DATA UNDER STUDY:

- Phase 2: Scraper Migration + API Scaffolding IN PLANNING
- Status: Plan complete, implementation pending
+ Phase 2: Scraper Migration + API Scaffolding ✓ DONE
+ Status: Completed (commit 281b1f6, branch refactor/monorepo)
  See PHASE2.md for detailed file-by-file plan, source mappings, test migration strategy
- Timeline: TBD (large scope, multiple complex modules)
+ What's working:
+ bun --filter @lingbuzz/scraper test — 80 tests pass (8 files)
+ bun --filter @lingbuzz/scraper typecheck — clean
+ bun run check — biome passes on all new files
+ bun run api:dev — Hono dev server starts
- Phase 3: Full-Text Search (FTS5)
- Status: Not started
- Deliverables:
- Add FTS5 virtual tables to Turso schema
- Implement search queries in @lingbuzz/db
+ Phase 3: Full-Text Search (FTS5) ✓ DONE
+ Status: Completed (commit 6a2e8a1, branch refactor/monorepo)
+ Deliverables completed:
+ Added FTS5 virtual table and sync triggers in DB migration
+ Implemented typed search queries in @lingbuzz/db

...

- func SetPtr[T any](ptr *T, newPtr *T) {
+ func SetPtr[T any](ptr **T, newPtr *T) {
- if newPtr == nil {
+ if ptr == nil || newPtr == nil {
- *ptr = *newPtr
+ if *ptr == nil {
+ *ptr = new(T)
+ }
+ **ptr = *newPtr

EXERCISE DETAILS:
Output the material above exactly, but only from the line that carries "- Add FTS5 virtual tables to Turso schema" through the line that carries "typed search queries in @lingbuzz/db".

EXERCISE OUTPUT:
- Add FTS5 virtual tables to Turso schema
- Implement search queries in @lingbuzz/db
+ Phase 3: Full-Text Search (FTS5) ✓ DONE
+ Status: Completed (commit 6a2e8a1, branch refactor/monorepo)
+ Deliverables completed:
+ Added FTS5 virtual table and sync triggers in DB migration
+ Implemented typed search queries in @lingbuzz/db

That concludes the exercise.